2. Selling Concession. All Selected Dealers will be allowed on
all Shares sold by them, a commission of 4% of the total sales
price (61.5% of the full 6.5% commission or $0.40 per Share)
as shown in the Company's current Prospectus. Each Selected
Dealer will, in connection with this participation, comply
with the provisions of Rule 2740 of the National Association
of Securities Dealers, Inc. ("NASD") Conduct Rules and will
not grant any concessions, discounts or any other allowances
which are not permitted by those rules.
3. Selected Dealer Sales. The Selected Dealer shall purchase the
Shares for its customers only through the Sales Agent, and all
such purchases shall be made only upon orders already received
by the Selected Dealer from its customers. No
Shares may be purchased for the account of the Selected Dealer
or its principals.

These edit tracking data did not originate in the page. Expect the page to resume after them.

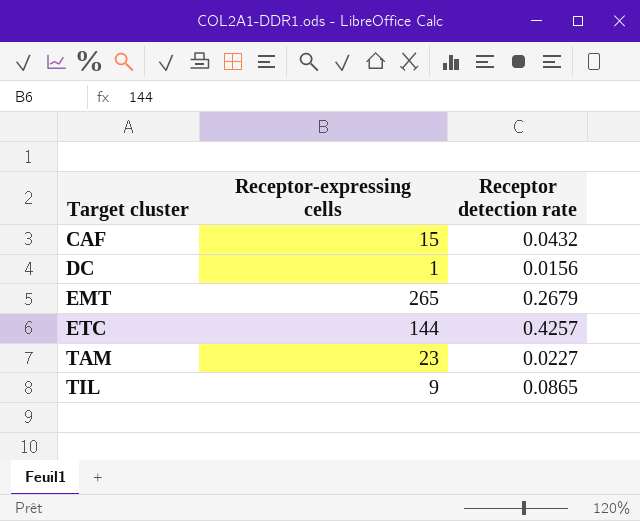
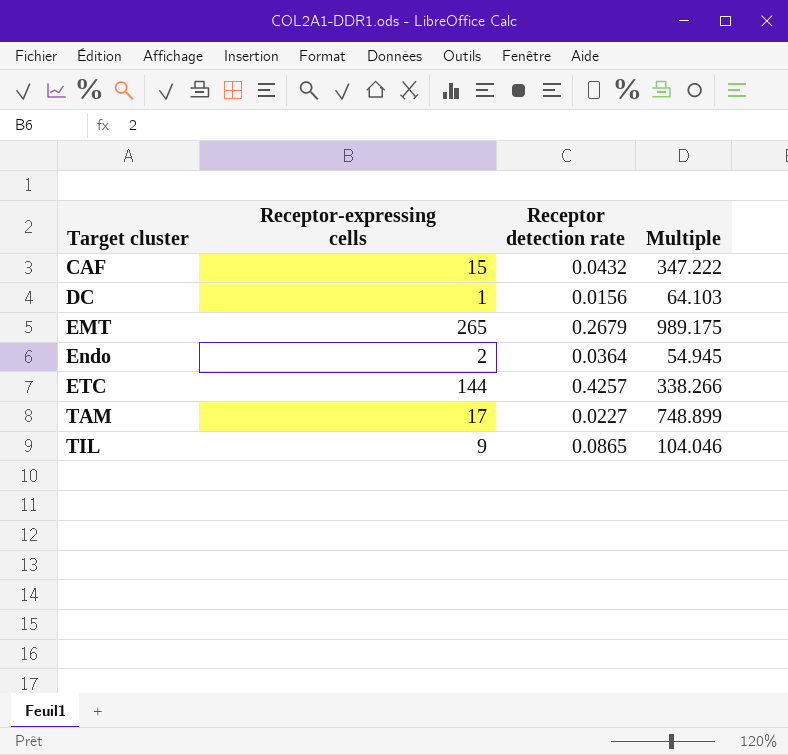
column Multiple | formula: none -> [Receptor-expressing cells] / [Receptor detection rate]
row Endo: none -> 2 | 0.0364 | 54.945
TAM | Receptor-expressing cells: 23 -> 17

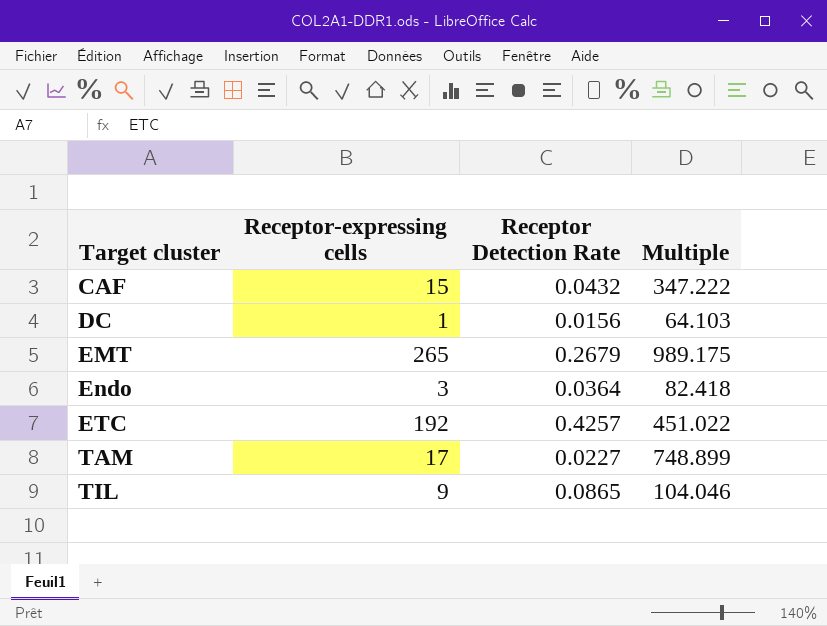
column name: Receptor detection rate -> Receptor Detection Rate
Endo | Receptor-expressing cells: 2 -> 3
Endo | Multiple: 54.945 -> 82.418
ETC | Receptor-expressing cells: 144 -> 192
ETC | Multiple: 338.266 -> 451.022

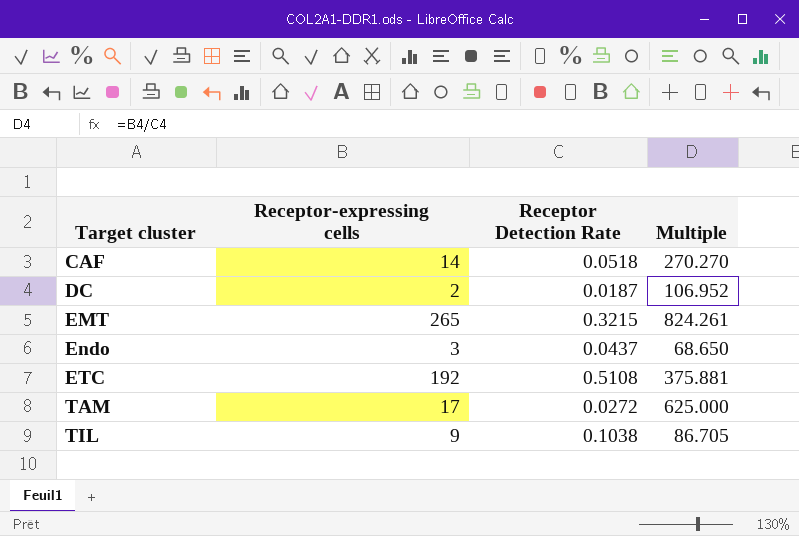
CAF | Receptor-expressing cells: 15 -> 14
CAF | Receptor Detection Rate: 0.0432 -> 0.0518
CAF | Multiple: 347.222 -> 270.270
DC | Receptor-expressing cells: 1 -> 2
DC | Receptor Detection Rate: 0.0156 -> 0.0187
DC | Multiple: 64.103 -> 106.952
EMT | Receptor Detection Rate: 0.2679 -> 0.3215
EMT | Multiple: 989.175 -> 824.261
Endo | Receptor Detection Rate: 0.0364 -> 0.0437
Endo | Multiple: 82.418 -> 68.650
ETC | Receptor Detection Rate: 0.4257 -> 0.5108
ETC | Multiple: 451.022 -> 375.881
TAM | Receptor Detection Rate: 0.0227 -> 0.0272
TAM | Multiple: 748.899 -> 625.000
TIL | Receptor Detection Rate: 0.0865 -> 0.1038
TIL | Multiple: 104.046 -> 86.705

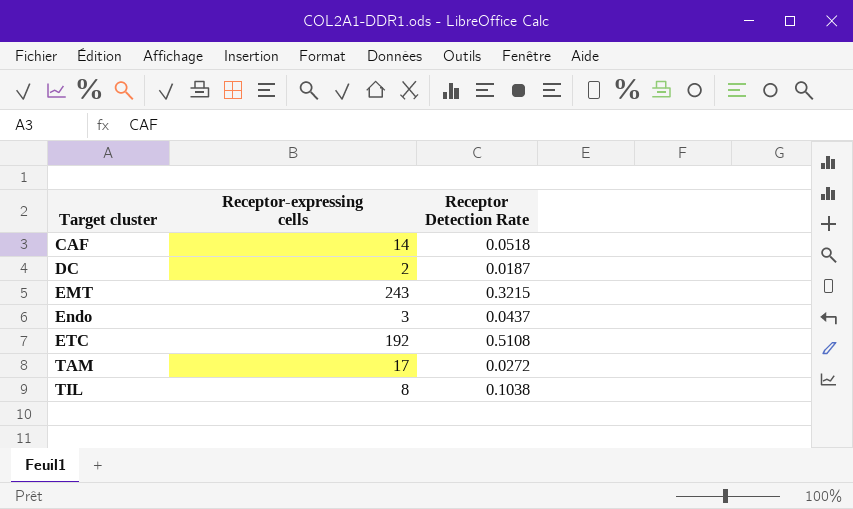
column Multiple | formula: [Receptor-expressing cells] / [Receptor Detection Rate] -> none
EMT | Receptor-expressing cells: 265 -> 243
TIL | Receptor-expressing cells: 9 -> 8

In all sales of the Shares hereunder, the
Selected Dealer shall confirm as agent for a member of the
public.
4. Delivery of Funds. The Selected Dealer shall promptly transmit
to the escrow agent, no later than 12:00 noon of the date
subsequent to the receipt of funds received from purchasers,
and a confirmation or a record of each sale which shall set
forth the name, address and social security number of each
individual purchaser, the number of Shares purchased, and, if
there is more than one registered owner, whether the
certificate or certificates evidencing the securities
comprising the Shares purchased are to be issued to the
purchaser in joint tenancy or otherwise. Also, each Selected
Dealer shall report, in writing, to the Sales Agent, the
number of persons in each such state who purchase the Shares
from Selected Dealers. Each sale may be rejected by the Sales
Agent; and if rejected, the escrow agent will directly return
funds to the rejected customer.
5. Payment for Sales. Payment for the Company's Shares shall
accompany all confirmations and applications and shall be in
clearing house funds. All checks and other orders for the
payment of money shall be made payable to the escrow agent for
deposit into an escrow account maintained at United Bankers
Bank at 0000 X. 00xx Xxxxxx, Xxxxxxxxxxx, Xxxxxxxxx 00000. All
subscribers' checks are to be made payable to "United Bankers
Bank - Escrow Account (wire transfer instructions enclosed)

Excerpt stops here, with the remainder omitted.